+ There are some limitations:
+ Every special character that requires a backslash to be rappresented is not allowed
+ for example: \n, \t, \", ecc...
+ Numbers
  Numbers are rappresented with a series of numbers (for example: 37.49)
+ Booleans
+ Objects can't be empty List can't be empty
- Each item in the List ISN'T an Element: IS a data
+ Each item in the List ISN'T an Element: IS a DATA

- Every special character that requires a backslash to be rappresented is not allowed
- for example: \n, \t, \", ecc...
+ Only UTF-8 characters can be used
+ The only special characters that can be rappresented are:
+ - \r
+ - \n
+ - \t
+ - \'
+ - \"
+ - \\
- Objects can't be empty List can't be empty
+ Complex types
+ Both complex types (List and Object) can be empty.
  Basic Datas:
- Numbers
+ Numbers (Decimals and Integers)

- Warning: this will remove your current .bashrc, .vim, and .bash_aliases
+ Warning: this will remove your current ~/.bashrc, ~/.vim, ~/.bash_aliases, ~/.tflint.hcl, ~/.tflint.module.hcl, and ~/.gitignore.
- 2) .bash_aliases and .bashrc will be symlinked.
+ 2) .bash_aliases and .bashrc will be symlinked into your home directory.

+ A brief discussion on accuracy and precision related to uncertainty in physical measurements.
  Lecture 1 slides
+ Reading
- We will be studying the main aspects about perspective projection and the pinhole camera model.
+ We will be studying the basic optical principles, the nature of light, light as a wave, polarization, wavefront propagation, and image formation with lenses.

● ● ● ●

— What is expected —
Repeat the whole of the data above exactly as it appears.

— Expected answer —
+ There are some limitations:
+ Every special character that requires a backslash to be rappresented is not allowed
+ for example: \n, \t, \", ecc...
+ Numbers
  Numbers are rappresented with a series of numbers (for example: 37.49)
+ Booleans
+ Objects can't be empty List can't be empty
- Each item in the List ISN'T an Element: IS a data
+ Each item in the List ISN'T an Element: IS a DATA

- Every special character that requires a backslash to be rappresented is not allowed
- for example: \n, \t, \", ecc...
+ Only UTF-8 characters can be used
+ The only special characters that can be rappresented are:
+ - \r
+ - \n
+ - \t
+ - \'
+ - \"
+ - \\
- Objects can't be empty List can't be empty
+ Complex types
+ Both complex types (List and Object) can be empty.
  Basic Datas:
- Numbers
+ Numbers (Decimals and Integers)

- Warning: this will remove your current .bashrc, .vim, and .bash_aliases
+ Warning: this will remove your current ~/.bashrc, ~/.vim, ~/.bash_aliases, ~/.tflint.hcl, ~/.tflint.module.hcl, and ~/.gitignore.
- 2) .bash_aliases and .bashrc will be symlinked.
+ 2) .bash_aliases and .bashrc will be symlinked into your home directory.

+ A brief discussion on accuracy and precision related to uncertainty in physical measurements.
  Lecture 1 slides
+ Reading
- We will be studying the main aspects about perspective projection and the pinhole camera model.
+ We will be studying the basic optical principles, the nature of light, light as a wave, polarization, wavefront propagation, and image formation with lenses.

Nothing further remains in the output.